2. Tips & tricks for an effective Data Quality Management
Once you know what Data Quality Management means and requires, it all comes down to one question: what makes a Data Quality Management program succeed or fail?
TIP # 1 Tailor it to your needs
Every organization is different, which means needs, challenges and priorities vary from one business to another. Similarly, each organization needs to design its own Data Quality Management, taking into account its constraints and realities. This journey starts by correctly identifying what is critical to realize business value and what is not, and by identifying the most valuable data as well as defining their minimum quality requirements.
TIP # 2 Define and rollout your Data Quality framework
This may seem obvious, but you should take time to design simple, repeatable and scalable practices, processes and ways of working that are fit for your purpose. Define clear roles and responsibilities for data quality, and take time to make sure your people can develop the necessary skills. Also, you can set up appropriate ceremonies to regularly review your critical data quality, discuss the common issues, recognize and share good data quality practices. This will foster a good visibility on the situation and fast update of practices when necessary.
TIP # 3 Involve all your stakeholders
Data Quality Management is not a stand-alone activity, and will be most effective when integrated to your general way of working, processes and procedures. Everyone in your organization should be – and should feel – involved. Issues affecting the quality of your data can occur during its whole lifecycle from data entry to data collection, use and reporting. This means that everyone should understand their role and responsibility in reaching high-quality data. Everyone who uses data to perform their job within your organization need to drive this.
TIP # 4 See it as a culture, not a project
As for your data management as a whole, your Data Quality Management is not a project, it is a work culture.
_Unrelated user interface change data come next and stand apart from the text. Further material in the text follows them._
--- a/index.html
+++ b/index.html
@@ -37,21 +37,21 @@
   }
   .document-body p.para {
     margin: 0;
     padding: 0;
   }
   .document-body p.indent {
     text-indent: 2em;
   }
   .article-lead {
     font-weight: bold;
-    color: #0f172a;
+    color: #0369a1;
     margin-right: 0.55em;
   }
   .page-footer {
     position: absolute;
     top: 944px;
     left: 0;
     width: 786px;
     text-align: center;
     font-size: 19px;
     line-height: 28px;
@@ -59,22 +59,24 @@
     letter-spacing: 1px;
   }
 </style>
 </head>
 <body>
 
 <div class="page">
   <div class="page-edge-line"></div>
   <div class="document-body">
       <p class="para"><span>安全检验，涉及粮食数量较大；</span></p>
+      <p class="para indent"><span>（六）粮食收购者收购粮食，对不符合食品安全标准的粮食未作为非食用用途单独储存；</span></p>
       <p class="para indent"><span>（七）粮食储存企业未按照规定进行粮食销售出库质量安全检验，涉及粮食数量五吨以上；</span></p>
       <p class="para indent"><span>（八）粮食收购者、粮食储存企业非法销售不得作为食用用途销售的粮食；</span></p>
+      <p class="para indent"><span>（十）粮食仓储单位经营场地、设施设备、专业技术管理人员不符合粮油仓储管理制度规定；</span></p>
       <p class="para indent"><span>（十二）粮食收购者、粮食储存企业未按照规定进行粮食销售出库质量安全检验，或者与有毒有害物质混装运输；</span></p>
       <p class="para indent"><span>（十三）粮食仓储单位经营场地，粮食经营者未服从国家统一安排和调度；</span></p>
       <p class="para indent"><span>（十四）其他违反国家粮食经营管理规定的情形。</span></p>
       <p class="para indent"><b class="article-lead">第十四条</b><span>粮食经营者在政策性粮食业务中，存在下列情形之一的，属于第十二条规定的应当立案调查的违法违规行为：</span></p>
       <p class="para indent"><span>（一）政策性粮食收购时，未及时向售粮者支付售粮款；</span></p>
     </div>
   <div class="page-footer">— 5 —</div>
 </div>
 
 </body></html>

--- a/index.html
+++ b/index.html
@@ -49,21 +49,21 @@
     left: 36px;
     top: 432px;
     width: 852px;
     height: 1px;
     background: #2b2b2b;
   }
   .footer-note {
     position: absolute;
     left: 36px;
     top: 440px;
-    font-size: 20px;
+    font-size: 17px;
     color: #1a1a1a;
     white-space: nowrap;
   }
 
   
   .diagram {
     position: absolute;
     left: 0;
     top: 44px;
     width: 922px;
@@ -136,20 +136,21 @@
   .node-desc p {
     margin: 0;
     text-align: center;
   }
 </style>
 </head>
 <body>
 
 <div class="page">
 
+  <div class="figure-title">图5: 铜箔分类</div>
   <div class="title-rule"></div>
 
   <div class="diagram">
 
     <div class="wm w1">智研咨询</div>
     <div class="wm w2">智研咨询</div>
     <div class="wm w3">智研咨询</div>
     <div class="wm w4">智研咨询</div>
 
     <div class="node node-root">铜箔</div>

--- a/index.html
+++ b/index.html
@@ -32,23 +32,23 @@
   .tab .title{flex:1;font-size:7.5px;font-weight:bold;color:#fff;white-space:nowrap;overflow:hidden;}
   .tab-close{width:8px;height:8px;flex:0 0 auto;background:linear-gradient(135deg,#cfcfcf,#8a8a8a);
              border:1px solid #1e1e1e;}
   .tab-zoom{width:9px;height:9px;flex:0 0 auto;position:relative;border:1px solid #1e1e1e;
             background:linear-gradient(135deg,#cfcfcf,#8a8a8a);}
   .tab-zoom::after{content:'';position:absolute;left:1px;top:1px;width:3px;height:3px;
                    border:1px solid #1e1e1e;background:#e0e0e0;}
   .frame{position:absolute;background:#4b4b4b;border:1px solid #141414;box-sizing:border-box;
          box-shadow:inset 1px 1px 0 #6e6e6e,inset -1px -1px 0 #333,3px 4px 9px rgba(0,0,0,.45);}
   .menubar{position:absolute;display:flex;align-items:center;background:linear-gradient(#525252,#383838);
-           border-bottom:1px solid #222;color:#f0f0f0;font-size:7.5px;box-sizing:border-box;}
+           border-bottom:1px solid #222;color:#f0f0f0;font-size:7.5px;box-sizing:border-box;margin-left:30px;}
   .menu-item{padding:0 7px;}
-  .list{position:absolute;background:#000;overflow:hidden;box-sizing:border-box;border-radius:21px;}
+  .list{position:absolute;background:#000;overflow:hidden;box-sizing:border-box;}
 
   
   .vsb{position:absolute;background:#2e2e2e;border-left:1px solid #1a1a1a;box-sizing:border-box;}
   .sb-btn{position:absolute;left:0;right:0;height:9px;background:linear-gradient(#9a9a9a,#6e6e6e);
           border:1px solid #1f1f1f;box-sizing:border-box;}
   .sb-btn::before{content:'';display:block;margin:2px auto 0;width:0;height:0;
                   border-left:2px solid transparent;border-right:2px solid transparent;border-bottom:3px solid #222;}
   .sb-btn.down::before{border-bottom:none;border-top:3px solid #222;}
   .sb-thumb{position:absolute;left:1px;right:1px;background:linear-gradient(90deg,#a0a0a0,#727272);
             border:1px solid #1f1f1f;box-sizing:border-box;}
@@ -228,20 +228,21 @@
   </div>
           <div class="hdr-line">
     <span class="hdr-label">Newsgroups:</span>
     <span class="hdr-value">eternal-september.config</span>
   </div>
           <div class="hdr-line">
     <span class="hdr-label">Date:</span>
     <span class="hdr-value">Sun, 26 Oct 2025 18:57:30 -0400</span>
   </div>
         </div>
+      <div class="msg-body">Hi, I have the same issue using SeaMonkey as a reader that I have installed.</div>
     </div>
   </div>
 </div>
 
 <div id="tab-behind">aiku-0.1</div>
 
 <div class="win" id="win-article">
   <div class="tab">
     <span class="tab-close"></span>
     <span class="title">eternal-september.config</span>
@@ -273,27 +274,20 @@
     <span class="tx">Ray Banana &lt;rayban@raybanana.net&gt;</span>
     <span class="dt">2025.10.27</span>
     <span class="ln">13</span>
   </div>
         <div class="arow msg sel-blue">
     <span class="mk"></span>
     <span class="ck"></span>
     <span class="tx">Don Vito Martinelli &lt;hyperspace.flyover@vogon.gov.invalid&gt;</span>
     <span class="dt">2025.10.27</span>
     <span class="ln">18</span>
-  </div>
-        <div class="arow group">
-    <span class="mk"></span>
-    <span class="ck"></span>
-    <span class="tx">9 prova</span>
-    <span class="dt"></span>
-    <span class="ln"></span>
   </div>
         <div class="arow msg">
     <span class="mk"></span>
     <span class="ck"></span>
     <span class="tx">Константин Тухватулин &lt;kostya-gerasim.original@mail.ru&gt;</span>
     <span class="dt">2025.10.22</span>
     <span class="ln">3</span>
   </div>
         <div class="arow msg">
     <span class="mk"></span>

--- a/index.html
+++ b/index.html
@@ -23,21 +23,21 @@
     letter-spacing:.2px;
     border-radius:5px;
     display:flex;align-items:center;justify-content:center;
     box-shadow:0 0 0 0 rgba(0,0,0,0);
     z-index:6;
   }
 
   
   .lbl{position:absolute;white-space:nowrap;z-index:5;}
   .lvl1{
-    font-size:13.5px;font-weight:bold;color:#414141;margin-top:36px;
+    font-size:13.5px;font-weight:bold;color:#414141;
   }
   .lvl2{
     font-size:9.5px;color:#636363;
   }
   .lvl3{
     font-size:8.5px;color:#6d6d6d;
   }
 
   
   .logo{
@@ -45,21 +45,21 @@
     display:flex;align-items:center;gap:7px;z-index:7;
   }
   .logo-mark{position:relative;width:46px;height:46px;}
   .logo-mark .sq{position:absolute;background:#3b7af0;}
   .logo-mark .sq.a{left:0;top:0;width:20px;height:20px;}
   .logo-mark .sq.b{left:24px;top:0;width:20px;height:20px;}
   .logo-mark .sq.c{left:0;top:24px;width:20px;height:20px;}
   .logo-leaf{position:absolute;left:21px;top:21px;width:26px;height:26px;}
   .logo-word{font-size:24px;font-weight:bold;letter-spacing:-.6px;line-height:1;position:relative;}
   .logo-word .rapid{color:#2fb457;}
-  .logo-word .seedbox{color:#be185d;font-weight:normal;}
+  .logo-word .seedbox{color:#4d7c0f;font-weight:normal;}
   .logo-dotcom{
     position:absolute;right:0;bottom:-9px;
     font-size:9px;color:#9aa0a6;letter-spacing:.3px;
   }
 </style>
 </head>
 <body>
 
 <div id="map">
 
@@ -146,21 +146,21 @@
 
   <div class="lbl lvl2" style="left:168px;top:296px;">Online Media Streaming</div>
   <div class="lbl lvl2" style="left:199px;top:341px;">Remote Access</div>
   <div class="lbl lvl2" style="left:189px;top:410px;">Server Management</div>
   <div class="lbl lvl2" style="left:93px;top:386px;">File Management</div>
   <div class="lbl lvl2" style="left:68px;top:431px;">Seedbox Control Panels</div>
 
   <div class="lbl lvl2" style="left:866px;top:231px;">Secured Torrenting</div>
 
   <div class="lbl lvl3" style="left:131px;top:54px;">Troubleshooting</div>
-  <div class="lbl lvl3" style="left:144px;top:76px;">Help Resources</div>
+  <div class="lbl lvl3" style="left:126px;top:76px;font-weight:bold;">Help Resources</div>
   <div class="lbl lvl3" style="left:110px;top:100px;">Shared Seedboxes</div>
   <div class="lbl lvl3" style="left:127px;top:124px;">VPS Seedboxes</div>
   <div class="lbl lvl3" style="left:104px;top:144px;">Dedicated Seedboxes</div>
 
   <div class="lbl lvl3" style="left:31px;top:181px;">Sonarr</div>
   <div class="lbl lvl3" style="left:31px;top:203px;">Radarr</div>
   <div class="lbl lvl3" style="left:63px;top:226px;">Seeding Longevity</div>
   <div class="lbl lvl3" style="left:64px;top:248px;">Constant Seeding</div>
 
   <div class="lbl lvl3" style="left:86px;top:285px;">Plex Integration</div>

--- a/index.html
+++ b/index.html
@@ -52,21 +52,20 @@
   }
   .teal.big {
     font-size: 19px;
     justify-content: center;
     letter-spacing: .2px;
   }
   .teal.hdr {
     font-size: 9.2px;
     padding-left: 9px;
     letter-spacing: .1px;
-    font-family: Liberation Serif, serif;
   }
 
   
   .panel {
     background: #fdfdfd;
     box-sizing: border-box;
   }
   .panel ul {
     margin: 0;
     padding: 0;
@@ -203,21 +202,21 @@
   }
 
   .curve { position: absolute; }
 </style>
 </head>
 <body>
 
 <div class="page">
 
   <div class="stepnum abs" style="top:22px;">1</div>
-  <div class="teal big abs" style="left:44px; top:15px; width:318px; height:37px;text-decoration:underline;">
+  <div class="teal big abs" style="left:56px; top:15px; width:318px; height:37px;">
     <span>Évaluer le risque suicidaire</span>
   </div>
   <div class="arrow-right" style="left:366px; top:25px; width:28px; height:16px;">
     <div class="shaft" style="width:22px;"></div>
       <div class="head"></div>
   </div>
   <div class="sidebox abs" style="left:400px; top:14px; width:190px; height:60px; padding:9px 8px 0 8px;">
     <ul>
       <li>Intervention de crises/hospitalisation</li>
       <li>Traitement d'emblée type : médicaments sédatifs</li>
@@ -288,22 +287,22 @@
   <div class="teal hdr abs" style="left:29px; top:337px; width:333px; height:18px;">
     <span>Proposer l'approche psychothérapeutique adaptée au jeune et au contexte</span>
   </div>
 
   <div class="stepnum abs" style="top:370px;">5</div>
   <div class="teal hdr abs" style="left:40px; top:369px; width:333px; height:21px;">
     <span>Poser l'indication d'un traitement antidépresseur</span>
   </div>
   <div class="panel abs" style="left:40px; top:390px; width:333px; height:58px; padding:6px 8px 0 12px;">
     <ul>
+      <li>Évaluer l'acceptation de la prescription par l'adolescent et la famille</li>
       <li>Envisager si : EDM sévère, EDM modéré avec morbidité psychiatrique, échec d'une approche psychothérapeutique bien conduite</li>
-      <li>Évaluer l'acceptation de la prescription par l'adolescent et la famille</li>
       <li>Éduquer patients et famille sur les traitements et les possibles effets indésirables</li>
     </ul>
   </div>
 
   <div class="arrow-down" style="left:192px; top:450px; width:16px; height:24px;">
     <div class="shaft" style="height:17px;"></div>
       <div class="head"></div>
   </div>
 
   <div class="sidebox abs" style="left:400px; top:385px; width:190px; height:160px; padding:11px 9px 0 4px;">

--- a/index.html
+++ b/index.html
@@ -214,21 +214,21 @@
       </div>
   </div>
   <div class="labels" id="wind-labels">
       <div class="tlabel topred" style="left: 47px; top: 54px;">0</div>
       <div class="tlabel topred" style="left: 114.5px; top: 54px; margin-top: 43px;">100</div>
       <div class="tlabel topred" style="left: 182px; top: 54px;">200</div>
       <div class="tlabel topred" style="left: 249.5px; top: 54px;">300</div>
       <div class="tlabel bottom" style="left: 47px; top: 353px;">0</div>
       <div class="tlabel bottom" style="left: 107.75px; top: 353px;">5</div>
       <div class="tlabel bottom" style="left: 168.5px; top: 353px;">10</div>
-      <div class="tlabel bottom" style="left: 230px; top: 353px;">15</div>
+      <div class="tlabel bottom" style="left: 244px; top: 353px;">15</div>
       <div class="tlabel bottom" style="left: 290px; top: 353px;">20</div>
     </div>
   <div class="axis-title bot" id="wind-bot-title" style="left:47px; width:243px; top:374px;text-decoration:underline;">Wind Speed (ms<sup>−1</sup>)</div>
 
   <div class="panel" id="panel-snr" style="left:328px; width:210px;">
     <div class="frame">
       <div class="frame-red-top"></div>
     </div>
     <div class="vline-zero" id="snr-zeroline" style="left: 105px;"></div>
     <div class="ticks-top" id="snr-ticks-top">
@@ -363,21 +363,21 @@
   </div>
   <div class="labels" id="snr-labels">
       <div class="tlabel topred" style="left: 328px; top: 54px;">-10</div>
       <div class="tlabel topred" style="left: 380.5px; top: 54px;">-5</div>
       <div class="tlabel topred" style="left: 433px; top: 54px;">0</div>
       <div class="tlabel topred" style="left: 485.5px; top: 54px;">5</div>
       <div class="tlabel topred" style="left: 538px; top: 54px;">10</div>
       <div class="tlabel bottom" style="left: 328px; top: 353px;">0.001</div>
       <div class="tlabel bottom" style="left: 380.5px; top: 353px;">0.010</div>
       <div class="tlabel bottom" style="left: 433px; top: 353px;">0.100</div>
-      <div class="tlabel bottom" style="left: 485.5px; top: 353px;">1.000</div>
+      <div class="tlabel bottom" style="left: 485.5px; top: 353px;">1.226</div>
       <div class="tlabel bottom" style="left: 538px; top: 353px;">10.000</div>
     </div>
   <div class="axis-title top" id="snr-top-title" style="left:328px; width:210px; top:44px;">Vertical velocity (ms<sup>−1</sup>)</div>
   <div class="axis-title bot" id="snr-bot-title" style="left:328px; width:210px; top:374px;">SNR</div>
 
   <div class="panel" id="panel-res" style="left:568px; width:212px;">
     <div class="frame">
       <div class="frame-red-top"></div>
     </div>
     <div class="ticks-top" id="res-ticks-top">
It is made of iterative and repeatable activities that cannot exist in isolation, but must be fully integrated within your business. As mentioned under TIP # 3, it stems from a true commitment, not only from the leadership team, but from people of all levels. Data Quality Management should become a cross-functional engagement of your whole organization, as high or poor quality data impacts various areas of your company. This will also foster a proactive approach, rather than a reaction to the identification of bad quality data.
TIP # 5 Be transparent
Transparency leads to trust. We encourage you to be transparent about your data, create a culture where poor data quality can be talked about, where people can share their experience with quality problems and the solutions they implemented. Also, communicating on your data quality practices and how they impact your business helps everyone understand why all of this matters, and feel involved in the program. By being transparent, you can reach a quality mindset and, in time, a culture where high data quality is achieved from the start.